Algo que me pasó al principio, es cuando se crean ventanas que se quieren mostrar, pero se asignan a variables que no existen fuera del scope del metodo tambien y por ahi te matas debugueando de por que la ventana no se abre, y en realidad se esta abriendo y destruyendo antes de que te des cuenta :P

Tobias Sargeant / 2012-02-12 16:17:


    hold=[proc]
    proc.finished.connect(finished)
    proc.finished.connect(lambda: hold.pop() )

If you do this, then you don't need to have the global processes set, either.

Roberto Alsina / 2012-02-13 00:53:

Good idea!

I have not tested it, but there is an additional problem that may be an issue here: the order of execution of the slots is not guaranteed. If the lambda is called before finished, proc will be GCd before finished is called, which may cause problems depending on what finished does.

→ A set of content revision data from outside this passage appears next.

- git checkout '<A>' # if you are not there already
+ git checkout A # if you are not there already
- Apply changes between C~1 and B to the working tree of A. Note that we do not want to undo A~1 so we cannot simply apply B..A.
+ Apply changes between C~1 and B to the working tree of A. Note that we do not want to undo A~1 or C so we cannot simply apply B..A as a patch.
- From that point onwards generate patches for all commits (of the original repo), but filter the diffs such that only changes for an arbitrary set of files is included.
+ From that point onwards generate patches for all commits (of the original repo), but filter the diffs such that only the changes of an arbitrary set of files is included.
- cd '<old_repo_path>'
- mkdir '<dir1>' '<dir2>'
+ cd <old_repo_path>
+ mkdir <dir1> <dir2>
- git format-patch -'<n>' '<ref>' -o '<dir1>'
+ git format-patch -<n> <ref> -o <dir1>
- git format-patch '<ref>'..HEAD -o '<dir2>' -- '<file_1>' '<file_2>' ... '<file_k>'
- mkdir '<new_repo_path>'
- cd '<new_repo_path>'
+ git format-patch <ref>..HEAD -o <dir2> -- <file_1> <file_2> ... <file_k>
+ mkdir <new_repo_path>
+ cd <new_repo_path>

Tobias Sargeant / 2012-02-13 15:15:

I guess in that case you could write:


hold = [proc]
def callback():
  finished()
  hold.pop()
proc.finished.connect(callback)

to enforce the call order. Alternatively you could rely on the cyclic garbage collector in 2.7+ to collect the reference cycle created by the lambda. However it may be that, because the reference to the lambda is held by PyQt, the traversal requirements for the collector aren't satisfied in this case, and the cycle may be uncollectable.